Change detection data

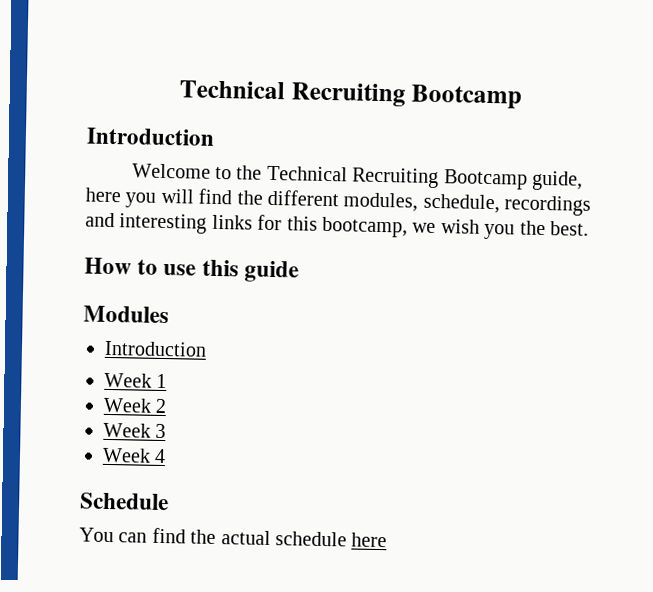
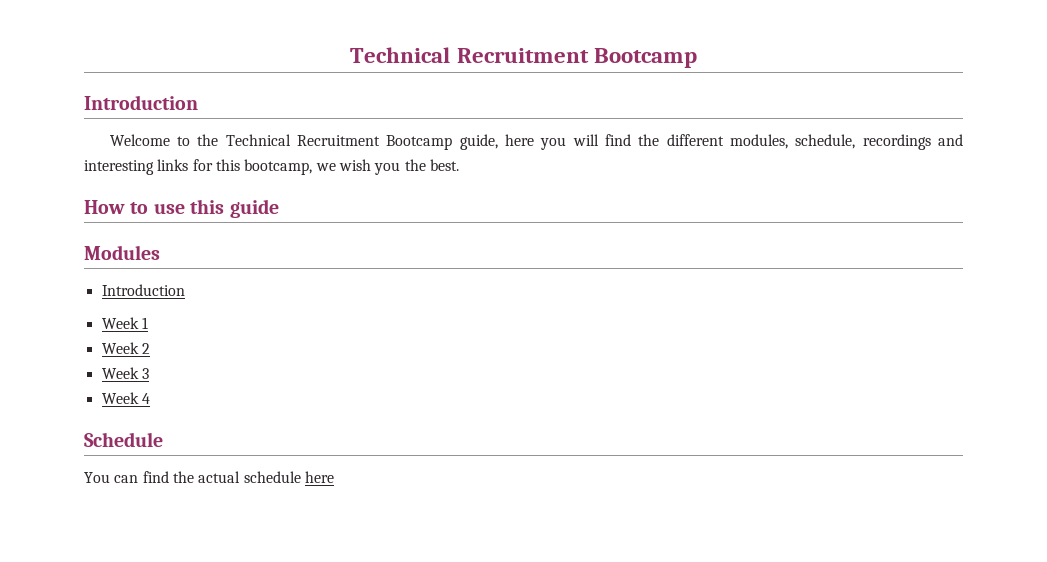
[178,80,406,107] Technical Recruiting -> [350,47,589,63] Technical Recruitment
[352,167,440,189] Recruiting -> [297,135,381,146] Recruitment

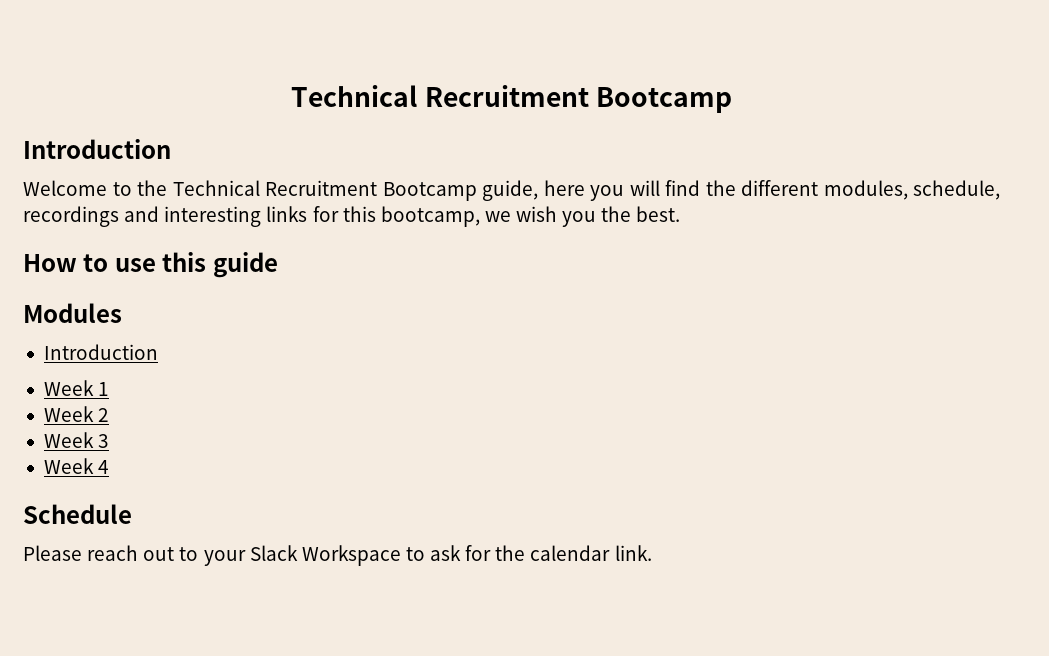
[84,471,334,483] You can find the actual schedule here -> [23,545,652,566] Please reach out to your Slack Workspace to ask for the calendar link.

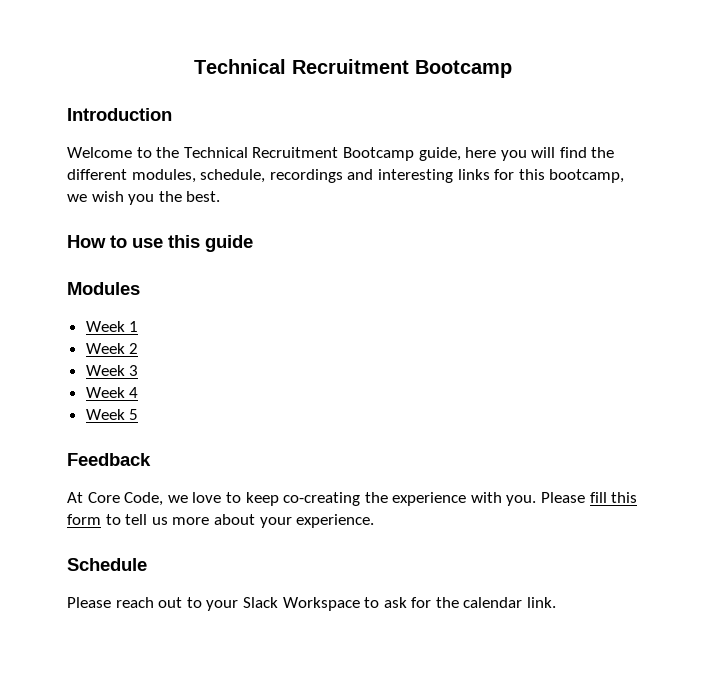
[43,344,158,360] // Introduction -> (140, 288) none
(110, 467) none -> [85,409,139,420] [67,453,151,466] [67,492,638,506] [67,514,375,528] // Week 5 // Feedback // At Core Code, we love to keep co-creating the experience with you. Please fill this form to tell us more about your experience.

WHAT IS EXPECTED: Please repeat each line above exactly as it appears, but omit the pictures.

SOLUTION:
[178,80,406,107] Technical Recruiting -> [350,47,589,63] Technical Recruitment
[352,167,440,189] Recruiting -> [297,135,381,146] Recruitment

[84,471,334,483] You can find the actual schedule here -> [23,545,652,566] Please reach out to your Slack Workspace to ask for the calendar link.

[43,344,158,360] // Introduction -> (140, 288) none
(110, 467) none -> [85,409,139,420] [67,453,151,466] [67,492,638,506] [67,514,375,528] // Week 5 // Feedback // At Core Code, we love to keep co-creating the experience with you. Please fill this form to tell us more about your experience.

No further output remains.